14. Procedimiento para realizar el seguimiento del desarrollo de un cáncer en un sujeto, comprendiendo el procedimiento:

poner en contacto una muestra de un paciente de cáncer con un anticuerpo según la reivindicación 2, o fragmento ligante de antígeno del mismo,

determinar la cantidad de anticuerpo o fragmento ligante de antígeno que se une específicamente a PSCA en la muestra, y

comparar la cantidad determinada de esta manera con la cantidad presente en una segunda muestra del sujeto, obteniendo dichas muestras en diferentes puntos del tiempo, siendo indicativa una diferencia en las cantidades determinadas del desarrollo del cáncer.

15. Procedimiento según la reivindicación 13 ó 14, en el que la muestra es tejido prostático, tejido de vejiga o hueso.

16. Procedimiento según las reivindicaciones 11, 13 ó 14, en el que la muestra es sangre u orina.

17. Utilización de un anticuerpo según la reivindicación 2, o de un fragmento ligante de antígeno del mismo para la producción de un medicamento destinado a la inhibición de la proliferación de una célula cancerosa que expresa PSCA.

18. Utilización según la reivindicación 17, en la que la célula de cáncer es una célula de cáncer prostática.

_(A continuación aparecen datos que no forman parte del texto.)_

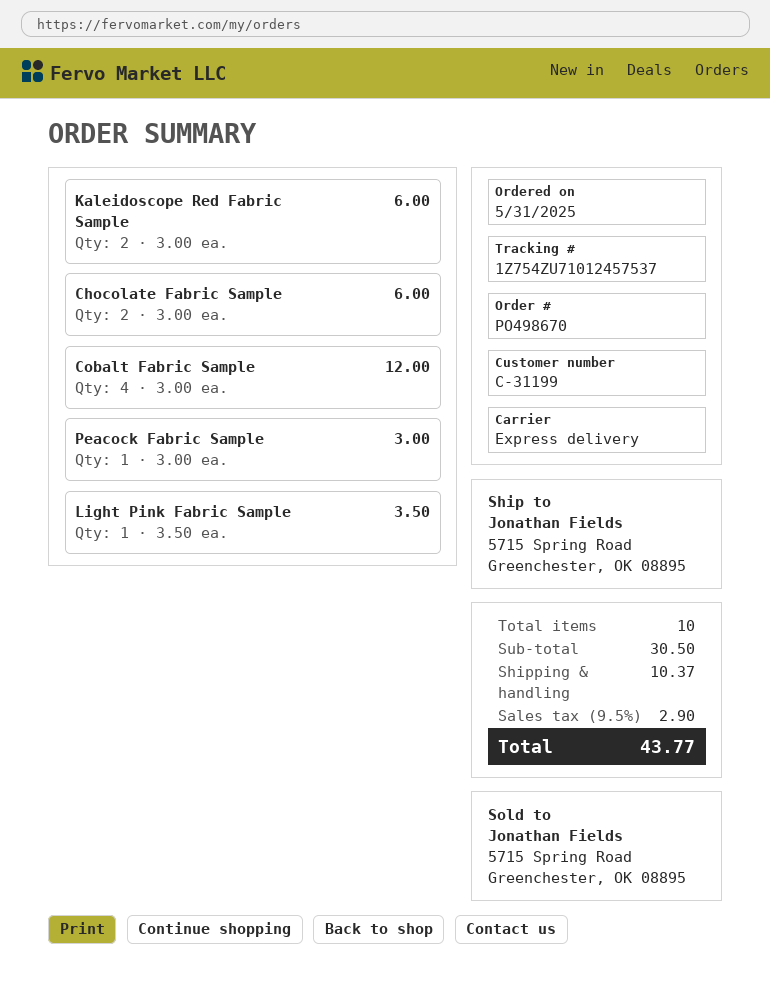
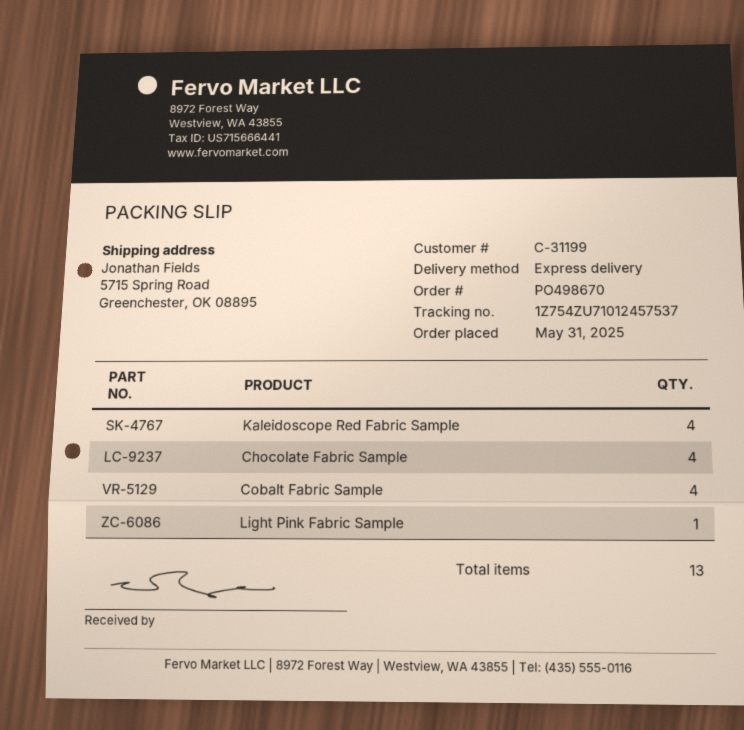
Kaleidoscope Red Fabric Sample: 2 -> 4
Chocolate Fabric Sample: 2 -> 4
Peacock Fabric Sample: 1 -> none
total quantity: 10 -> 13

19. Utilización según la reivindicación 17, en la que la célula de cáncer es una célula de carcinoma de vejiga.

20. Utilización de un anticuerpo monoclonal según la reivindicación 2, de un fragmento Fab, F(ab')_{2} o Fv del mismo o de una proteína recombinante que comprende una región ligante de antígeno del anticuerpo monoclonal para la producción de un diagnóstico.

21. Utilización de un inmunoconjugado según la reivindicación 9 para la producción de un medicamento destinado al tratamiento de cáncer prostático y carcinoma de vejiga.